I wanted people who wanted to see
(51:41):
if we could build something great here.
Like, there's a mission here
because if we can, and we are,
as we take these companies that have such good products
and get them worn to the hands of more people,
one of our companies does this really profoundly good thing.
(52:01):
It helps investigational pharmacies
who are doing, they're taking drugs that are in human trials
and administering the human trials,
giving those drugs to real life people at the other end.
And their solution helps them keep track in great detail
of how the protocol should be administered,
(52:23):
make sure that everything is available
to execute on the protocol
and gets out of what used to be these big binders of paper
and to a much less labor intensive system
that's also more accurate.
And not every drug trial is life or death,
but some of these trials,
(52:43):
there's a kid at the other end
with a life-threatening disease
and this is their last chance.
And if the protocol isn't done right,
that kid could get kicked out of the trial,
that adult, that human might have their life changed by that.
We wanna get, if we can get that
into the hands of more of these pharmaceutical trials,
(53:06):
that's going to decrease the number of times
that that happens and this software works.

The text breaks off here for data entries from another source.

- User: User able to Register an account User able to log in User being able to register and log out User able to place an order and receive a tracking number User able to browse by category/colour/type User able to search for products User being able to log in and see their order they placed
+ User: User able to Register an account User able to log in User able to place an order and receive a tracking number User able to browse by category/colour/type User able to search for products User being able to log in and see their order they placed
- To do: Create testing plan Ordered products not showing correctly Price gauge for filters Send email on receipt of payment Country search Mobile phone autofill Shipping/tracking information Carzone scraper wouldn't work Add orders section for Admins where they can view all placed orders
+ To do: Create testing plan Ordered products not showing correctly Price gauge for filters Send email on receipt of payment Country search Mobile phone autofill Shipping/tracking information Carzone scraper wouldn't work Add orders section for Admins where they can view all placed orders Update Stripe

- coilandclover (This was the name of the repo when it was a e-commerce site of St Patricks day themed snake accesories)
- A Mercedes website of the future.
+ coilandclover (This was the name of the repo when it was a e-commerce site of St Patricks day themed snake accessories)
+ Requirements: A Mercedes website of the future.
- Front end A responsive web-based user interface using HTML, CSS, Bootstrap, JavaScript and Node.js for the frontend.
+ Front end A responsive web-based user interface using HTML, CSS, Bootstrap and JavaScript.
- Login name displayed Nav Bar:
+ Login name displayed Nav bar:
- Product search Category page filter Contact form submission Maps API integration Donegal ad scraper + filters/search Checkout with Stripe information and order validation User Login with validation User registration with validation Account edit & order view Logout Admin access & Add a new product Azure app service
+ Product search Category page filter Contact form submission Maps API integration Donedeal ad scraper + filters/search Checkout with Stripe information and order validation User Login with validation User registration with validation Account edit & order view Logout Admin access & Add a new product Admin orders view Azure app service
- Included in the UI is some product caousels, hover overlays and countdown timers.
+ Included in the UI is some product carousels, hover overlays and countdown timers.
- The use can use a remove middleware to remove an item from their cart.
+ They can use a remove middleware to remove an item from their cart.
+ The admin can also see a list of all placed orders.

And then just reflecting on that a little more
and then I knew I was at the right place
as I was talking to, I went and I got to go visit
with one of the customers using this
and they described how they use it
and they explained to me why this means so much.
(53:27):
And I sat down and then I was having breakfast
with one of our board members.
And I was using it, I was explaining that story
and I wanted to tell him about it
so that he would understand why for the,
this company will always have people
that pick up the phone for support.
They'll never go to a call tree
because there could be someone's dad sitting in that chair
(53:49):
and they need an answer now.
I got halfway through the story
and my board member said,
"Oh, you need to make sure that there's always
"a really well-trained person picking up the phone."
Like, yes, yes, that is.
And I'm sorry, that's not an answer to your question
but like, how do you know you're at the right place?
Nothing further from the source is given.